Migration rules can also be used to exclude documents that should not be migrated and perform other advanced transformations. They can populate attributes based on a document's naming convention, rearrange folder structures, prune version trees, set attribute values based on lookup tables, and more. And because they are easy for business users to create and understand, they provide complete traceability back to your migration requirements.
Partial Import
If a target repository isn't configured perfectly, it can derail a traditional migration tool. Let's say one of the documents you are migrating is owned by Fred, who never came back to your company after his internship years ago, and therefore doesn't have a user account in the target repository. When you try to migrate Fred's document, the import will fail when it tries to assign the non-existent user as the owner of the document. With traditional tools, the entire migration must be rolled back while the problem is addressed.
Migration Workbench anticipates that this might happen and handles the problem gracefully. If a document is being imported and a related group, user, lifecycle, or ACL does not exist in the target repository, Workbench will still import the document, setting the offending attribute to a temporary value. The document is then marked as having been partially imported, and Workbench will attempt to update the document during its next run. In the mean time, you can reconfigure the target repository or add a migration rule to map the offending attribute to a different value. In the example above, a migration rule could be written to make Sally the owner of documents that were originally filed by Fred. The next time that Workbench is run, the document will be migrated successfully with Sally as the owner.

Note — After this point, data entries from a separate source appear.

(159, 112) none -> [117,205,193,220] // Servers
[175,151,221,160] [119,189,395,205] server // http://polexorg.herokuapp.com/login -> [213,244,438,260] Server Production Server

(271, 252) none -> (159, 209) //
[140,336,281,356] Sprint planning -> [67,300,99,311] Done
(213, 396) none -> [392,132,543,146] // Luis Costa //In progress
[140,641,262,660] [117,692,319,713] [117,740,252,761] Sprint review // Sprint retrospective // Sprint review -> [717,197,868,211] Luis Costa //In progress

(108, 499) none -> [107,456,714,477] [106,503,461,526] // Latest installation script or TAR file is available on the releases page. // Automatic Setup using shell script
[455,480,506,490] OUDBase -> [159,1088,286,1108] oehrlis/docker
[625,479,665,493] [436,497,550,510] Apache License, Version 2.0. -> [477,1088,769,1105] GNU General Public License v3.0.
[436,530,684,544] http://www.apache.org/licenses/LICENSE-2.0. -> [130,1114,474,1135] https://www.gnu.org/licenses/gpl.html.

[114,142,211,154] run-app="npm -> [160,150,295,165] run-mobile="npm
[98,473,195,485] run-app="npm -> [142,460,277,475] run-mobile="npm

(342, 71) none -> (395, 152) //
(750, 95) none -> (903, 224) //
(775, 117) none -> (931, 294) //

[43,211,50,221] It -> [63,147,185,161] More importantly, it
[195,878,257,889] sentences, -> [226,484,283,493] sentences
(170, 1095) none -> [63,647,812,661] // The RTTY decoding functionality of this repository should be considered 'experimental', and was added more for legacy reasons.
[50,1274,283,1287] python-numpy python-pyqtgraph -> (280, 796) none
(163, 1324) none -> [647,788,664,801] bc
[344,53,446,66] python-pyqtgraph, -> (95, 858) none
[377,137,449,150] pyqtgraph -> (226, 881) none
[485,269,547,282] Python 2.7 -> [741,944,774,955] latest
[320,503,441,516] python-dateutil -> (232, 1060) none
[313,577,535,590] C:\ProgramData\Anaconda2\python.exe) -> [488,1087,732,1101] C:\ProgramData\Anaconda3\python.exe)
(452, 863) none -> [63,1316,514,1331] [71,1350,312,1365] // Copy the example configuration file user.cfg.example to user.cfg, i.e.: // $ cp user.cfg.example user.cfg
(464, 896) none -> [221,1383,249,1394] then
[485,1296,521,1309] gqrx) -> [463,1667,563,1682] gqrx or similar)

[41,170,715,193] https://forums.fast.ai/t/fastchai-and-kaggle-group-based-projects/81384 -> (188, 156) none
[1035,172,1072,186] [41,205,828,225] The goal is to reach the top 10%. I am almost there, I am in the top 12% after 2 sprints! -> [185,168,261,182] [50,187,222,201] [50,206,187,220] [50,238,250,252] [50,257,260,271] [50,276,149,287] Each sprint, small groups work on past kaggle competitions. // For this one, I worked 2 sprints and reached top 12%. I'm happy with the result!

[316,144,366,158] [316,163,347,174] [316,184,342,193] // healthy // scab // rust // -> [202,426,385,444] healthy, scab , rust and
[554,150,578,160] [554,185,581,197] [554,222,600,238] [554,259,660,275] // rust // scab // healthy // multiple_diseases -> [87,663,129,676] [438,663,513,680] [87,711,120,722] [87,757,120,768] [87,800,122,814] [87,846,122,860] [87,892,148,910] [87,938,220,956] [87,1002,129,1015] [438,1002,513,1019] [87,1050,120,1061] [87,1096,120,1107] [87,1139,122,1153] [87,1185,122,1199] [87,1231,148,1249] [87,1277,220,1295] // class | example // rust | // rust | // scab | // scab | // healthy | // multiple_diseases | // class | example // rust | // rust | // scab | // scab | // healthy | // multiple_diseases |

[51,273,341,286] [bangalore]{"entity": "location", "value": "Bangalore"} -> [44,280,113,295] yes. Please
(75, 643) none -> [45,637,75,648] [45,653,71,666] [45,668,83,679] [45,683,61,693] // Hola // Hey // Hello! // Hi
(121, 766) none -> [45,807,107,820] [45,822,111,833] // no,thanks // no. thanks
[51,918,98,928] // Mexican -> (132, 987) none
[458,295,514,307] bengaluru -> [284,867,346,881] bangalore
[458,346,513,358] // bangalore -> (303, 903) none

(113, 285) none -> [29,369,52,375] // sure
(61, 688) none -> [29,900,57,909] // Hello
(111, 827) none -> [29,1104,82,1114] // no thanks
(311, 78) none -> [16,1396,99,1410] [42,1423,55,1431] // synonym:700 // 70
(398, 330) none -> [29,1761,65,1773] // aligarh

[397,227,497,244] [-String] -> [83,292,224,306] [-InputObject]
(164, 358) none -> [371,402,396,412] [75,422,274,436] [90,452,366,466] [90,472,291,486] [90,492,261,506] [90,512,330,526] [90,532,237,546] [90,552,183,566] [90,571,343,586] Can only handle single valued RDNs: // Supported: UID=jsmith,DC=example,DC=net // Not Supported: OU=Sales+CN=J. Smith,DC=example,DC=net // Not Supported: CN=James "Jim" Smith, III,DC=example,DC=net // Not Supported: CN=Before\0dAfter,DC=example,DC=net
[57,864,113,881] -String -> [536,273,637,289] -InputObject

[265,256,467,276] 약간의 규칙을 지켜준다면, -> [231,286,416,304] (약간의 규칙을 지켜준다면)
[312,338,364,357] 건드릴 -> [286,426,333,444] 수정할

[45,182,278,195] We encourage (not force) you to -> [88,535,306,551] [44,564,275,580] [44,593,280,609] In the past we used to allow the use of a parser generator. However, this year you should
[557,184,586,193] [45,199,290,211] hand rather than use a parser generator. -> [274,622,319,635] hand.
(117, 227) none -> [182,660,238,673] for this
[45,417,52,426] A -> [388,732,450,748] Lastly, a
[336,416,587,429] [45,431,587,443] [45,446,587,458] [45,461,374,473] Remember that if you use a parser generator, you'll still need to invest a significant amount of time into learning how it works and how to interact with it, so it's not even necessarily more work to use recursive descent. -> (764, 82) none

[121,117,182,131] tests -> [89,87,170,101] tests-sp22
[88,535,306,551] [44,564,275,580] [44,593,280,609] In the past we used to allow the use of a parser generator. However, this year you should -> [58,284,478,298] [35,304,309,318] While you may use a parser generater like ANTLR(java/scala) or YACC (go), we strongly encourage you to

Increased Efficiency and Ease of Use
While incremental migrations, dynamic cutover, rules-based attribute mapping and partial import each do their part to make your migration more manageable, the true efficiencies come when all of these features work together. The result is a migration virtually free of headaches – one that is useful from the start (even before users are nagged into cleaning their data), one that doesn’t require any inconvenience or delays, one that results in dramatically fewer errors – a seamless migration that nobody is afraid to embark on when your business calls for it.
Migration Workbench and the Agile Migration approach are revolutionizing the way content migrations are performed.